After locating the line with "3DXTech Byggplatta för" in the data that follows, return it and every later line exactly, up to and including the line with "total: 46105.10 -> 47370.00".

Dataset excerpts:
○ ○ ○
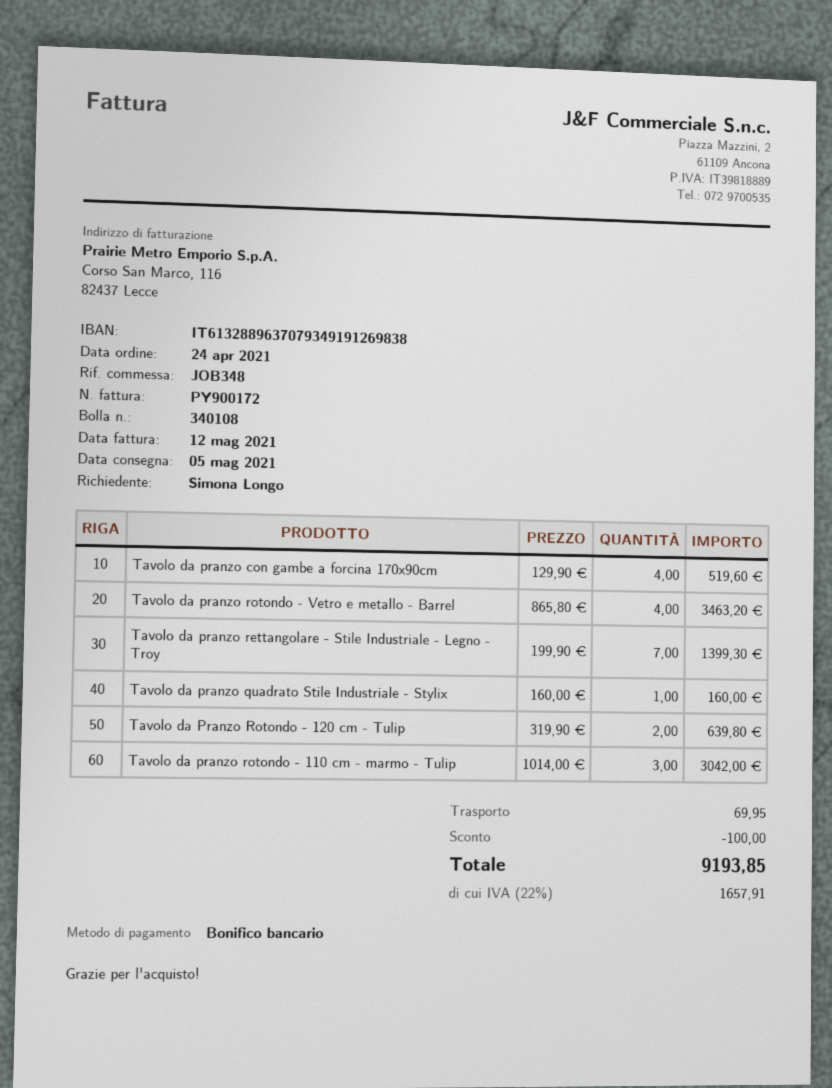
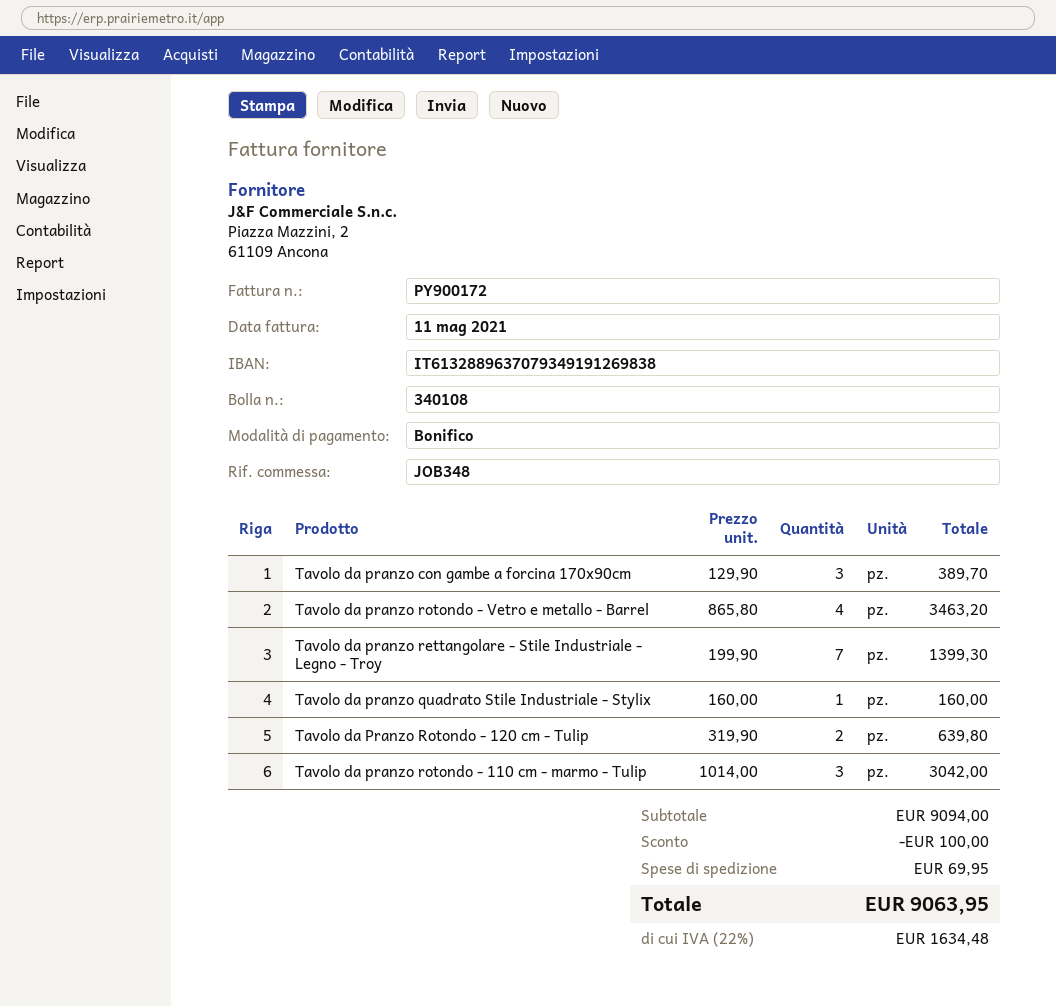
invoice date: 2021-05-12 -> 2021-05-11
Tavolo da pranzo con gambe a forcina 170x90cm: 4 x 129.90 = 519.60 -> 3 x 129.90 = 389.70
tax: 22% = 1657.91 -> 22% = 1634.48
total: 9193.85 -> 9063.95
○ ○ ○
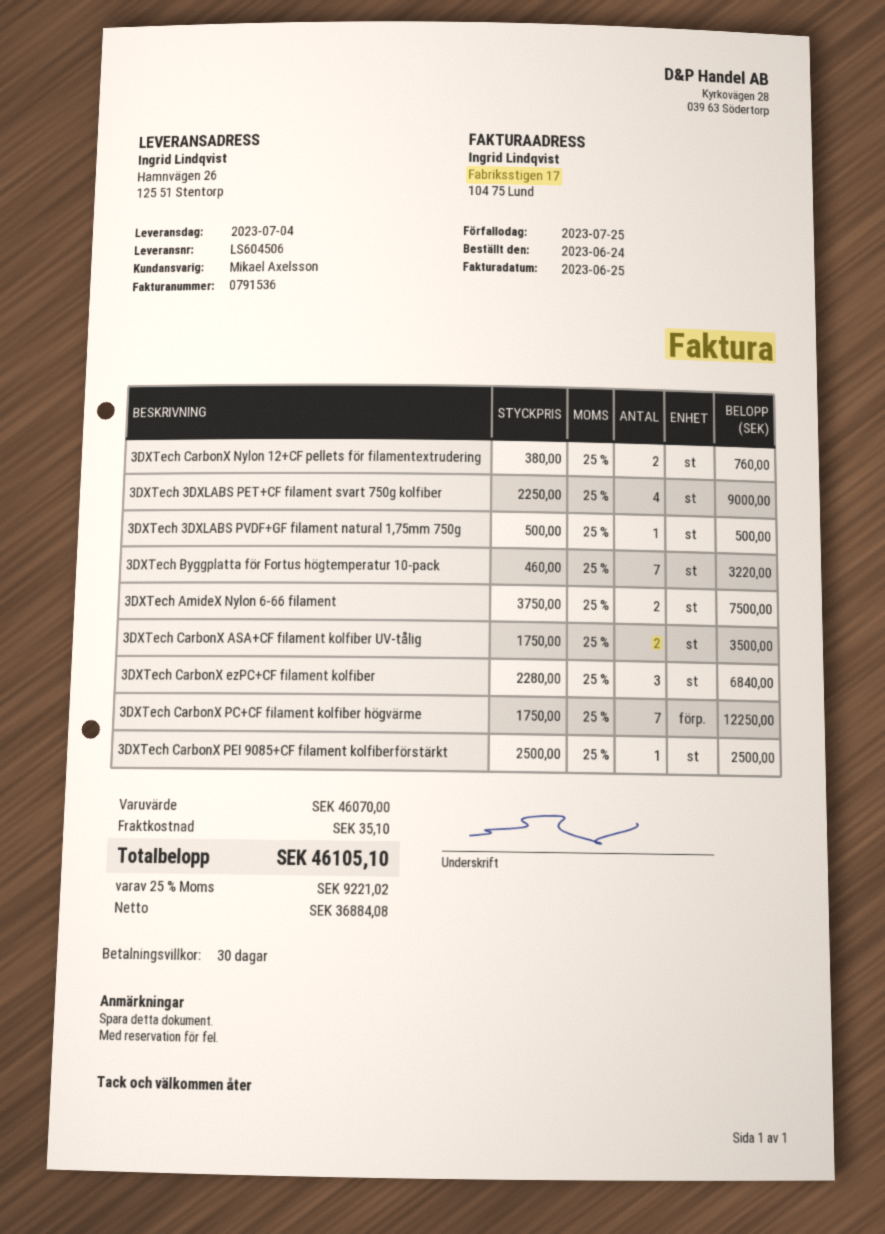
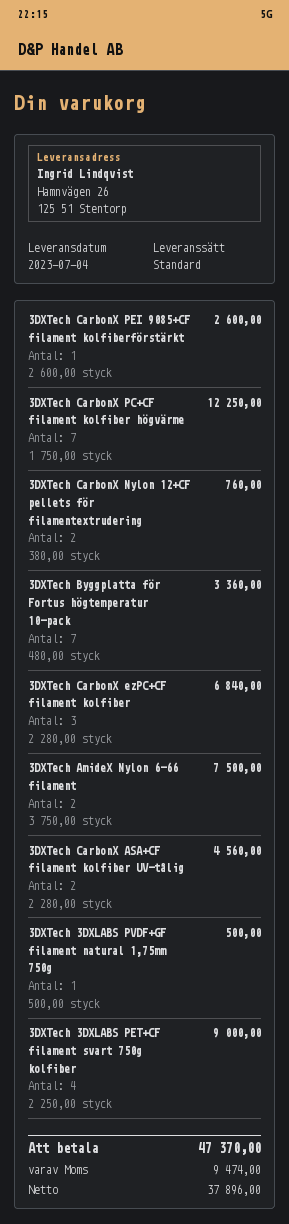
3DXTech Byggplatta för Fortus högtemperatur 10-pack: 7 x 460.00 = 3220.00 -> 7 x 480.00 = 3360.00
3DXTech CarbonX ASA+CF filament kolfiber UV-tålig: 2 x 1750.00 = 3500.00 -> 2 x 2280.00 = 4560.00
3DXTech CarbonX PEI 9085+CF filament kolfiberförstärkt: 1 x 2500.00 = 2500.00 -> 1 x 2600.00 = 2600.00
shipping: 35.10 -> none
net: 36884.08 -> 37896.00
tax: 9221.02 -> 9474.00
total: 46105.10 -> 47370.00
○ ○ ○
Solution for this problem:
3DXTech Byggplatta för Fortus högtemperatur 10-pack: 7 x 460.00 = 3220.00 -> 7 x 480.00 = 3360.00
3DXTech CarbonX ASA+CF filament kolfiber UV-tålig: 2 x 1750.00 = 3500.00 -> 2 x 2280.00 = 4560.00
3DXTech CarbonX PEI 9085+CF filament kolfiberförstärkt: 1 x 2500.00 = 2500.00 -> 1 x 2600.00 = 2600.00
shipping: 35.10 -> none
net: 36884.08 -> 37896.00
tax: 9221.02 -> 9474.00
total: 46105.10 -> 47370.00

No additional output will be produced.